Wow what a wall of rants. I am happy that we have the dashboard but would like to join the following points
Claim 1: updates should not need any restarts
Reality check: it is there but only for Windows Server 2022 Azure Edition, all other do not support hotpatching. Not even Azure Stack HCI 21H2 - yet - where it would be even more useful as on a VM that will never see an UEFI POST.
Proposal: please elaborate why this is a feature reserved for a special edition of an OS. You achieved important things with enablement packages and made these achievements available for all modern OS. This should be a target for Windows 10 / 11 with the next release.
Claim 2: Updates consumes too many resources
reality check: the main issue I have with updates in the background that they are taking too many resources for a long period of time.
This is because the servicing (dism) runs with low priority and there is no user or GPO option to adjust it. It is a bad design. While the idea is to prevent users noticing the update process, the process takes a long time even on the most powerful machines. Have you recently seen how long a 4 core VM needs to install the 12-2021 CU for Windows Server 2019 / GUI or core. Ofc everything better than Windows Server 2016, but the same goes with clients.
During updates the CPU is easily busy with 2 or even 4 cores. The disk is doing pretty much nothing. Please compare the installation times of Windows 7 and 8 to current Windows 10 / 11. It was way faster on the same hardware.
Proposal:
- How about to do all servicing operations in RAM and then write back to the disk when finished? (at least when there is enough free RAM).
Claim 3: When an update for 21H2 has a size of few hundred MBs nearly 650 MB x64 and 305 MB for x86. So what takes so long to unpack and apply it via dism?
tldr: speed up the update process.
Reality check: that's an unfortunate fast, despite with every iteration of Windows the updates should become smaller, now with the enablement packages they grew in size again.
I love the enablement packages but they have some tradeoffs.
The 2004/21H1/21H2 x64 update package is nearly 100 MB bigger than the 1809 update, this even though it contains much more monthly CUs.
Proposal:
- introduce a setting in settings app and GPO / CSP to control the default priority mode of installing updates.
- try to make dism more multithreading. It is very slow even on most modern 5 GHz CPUs with lots of RAM and NVMe. It could literally take a minute or two.
we are not even talking about any security solution like Defender or 3rd party. This comes natively.
Performance References:
- pre Windows 10 versions
- Installing Windows from scratch takes less than 2 minutes on my machine, patching takes way longer, regardless the version and update size.
It is not acceptable that a system, especially ultrabooks with their 15 Watt TDP limits, needs literally ages to install cumulative updates.
I agree Deleted it is much about the CPU and specs but dism does not scale well at all.
Proposal: In a near future please recompile all Windows processes to be x64. With combined efforts we could make the next version of Windows a x64 native OS, where SysWOW64 becomes an optional feature.

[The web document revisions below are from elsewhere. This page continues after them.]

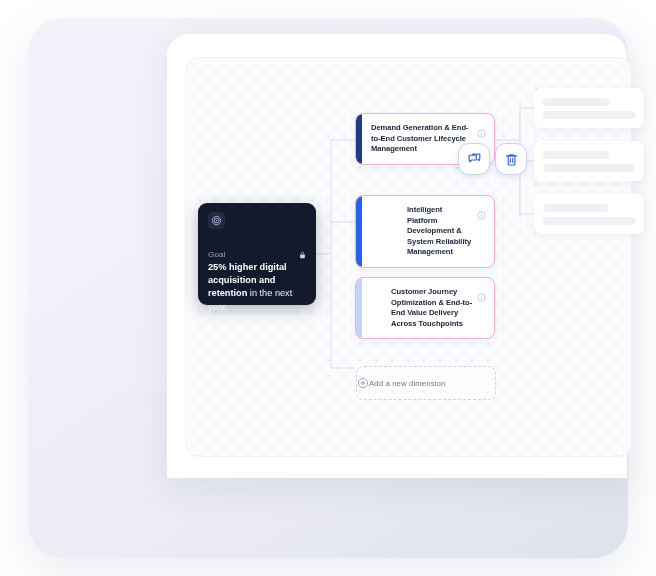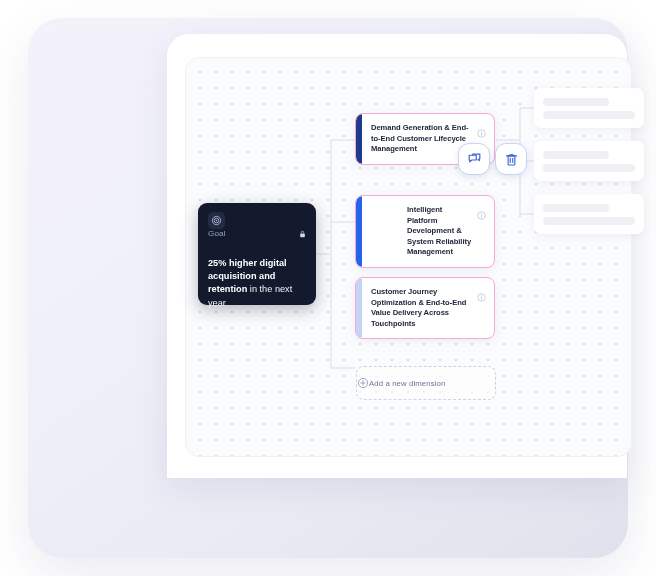--- a/index.html
+++ b/index.html
@@ -83,7 +83,7 @@
   }
   #goal-meta {
     display: flex; align-items: center; justify-content: space-between;
-    margin-top: 0;
+    margin-top: 21px;
     gap: 36px;
   }
   #goal-label {

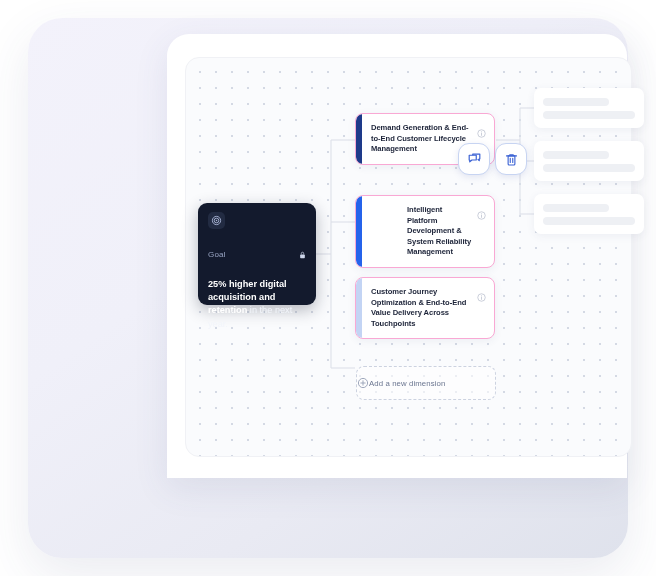--- a/index.html
+++ b/index.html
@@ -92,7 +92,7 @@
     letter-spacing: .2px;
   }
   #goal-text {
-    margin-top: 19px;
+    margin-top: 2px;
     font-size: 9.2px;
     line-height: 13.2px;
     color: #f2f5fb;

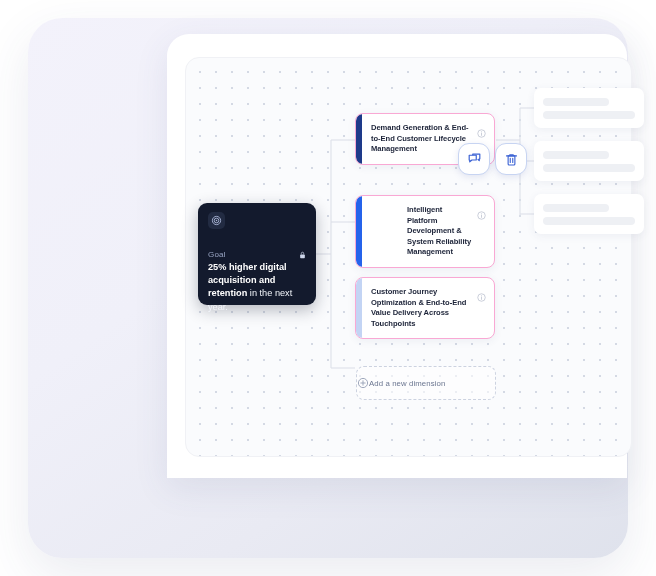--- a/index.html
+++ b/index.html
@@ -135,7 +135,7 @@
 
   #node-0 { left: 355px; top: 113px; }
   #node-1 { left: 355px; top: 195px; gap: 36px; }
-  #node-2 { left: 355px; top: 277px; }
+  #node-2 { left: 355px; top: 277px; gap: 20px; }
 
   
   #node-toolbar {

In theory, this would cut the OS and update size and installation time to nearly a half.
Proposal: Deploy updates with WIM or ESD, this would reduce the size due to compression and deduplication that should be more efficient than cab files. Isn't it?
When we apply an update or install Windows it would be possible (with adjustments) to apply the content of the wim / esd to the online disk and reboot to make changes effective.
Proposal: Disable System Restore on drive C by default. It is an uneccessary old tech, which produces overhead and fragmentation (even on SSDs). It recently had a security issue, MSRC adviced to disable it altogether.
However it is enabled by default and if you disable it manually to follow the MSRC, it will be re-renabled after an in-place upgrade.
It does not help in worst case scenarios anymore as the Windows registry is no longer part of the VSS snapshot.
In modern Windows OS the user can now uninstall updates without any system restore point via Windows RE, this is pretty solid.
Conclusion:
David_GuyerAriaUpdatedDeletedwould any of these ideas be in reach any time?
I know all my proposals sounds simple from outside. From what we see here and the feedback I agree with the one comment that we might need re-think the servicing system which seems to be unchanged (in the root) since Vista.
Sure I do not want to go back to XP where updates were nothing but cab files that overwrite existing files without any deeper logic, and most of all these were language specific.
However if you patch a Windows XP box with a modern PC you will notice that the installation of updates, with SSDs / NVMe and CPUs scales pretty well. It is super fast, especially with System Restore disabled.
If we dare to touch this and make it better we could avoid having systems on for hours. I also agree on the factor of environment and responsiblity, even though it is "offtopic".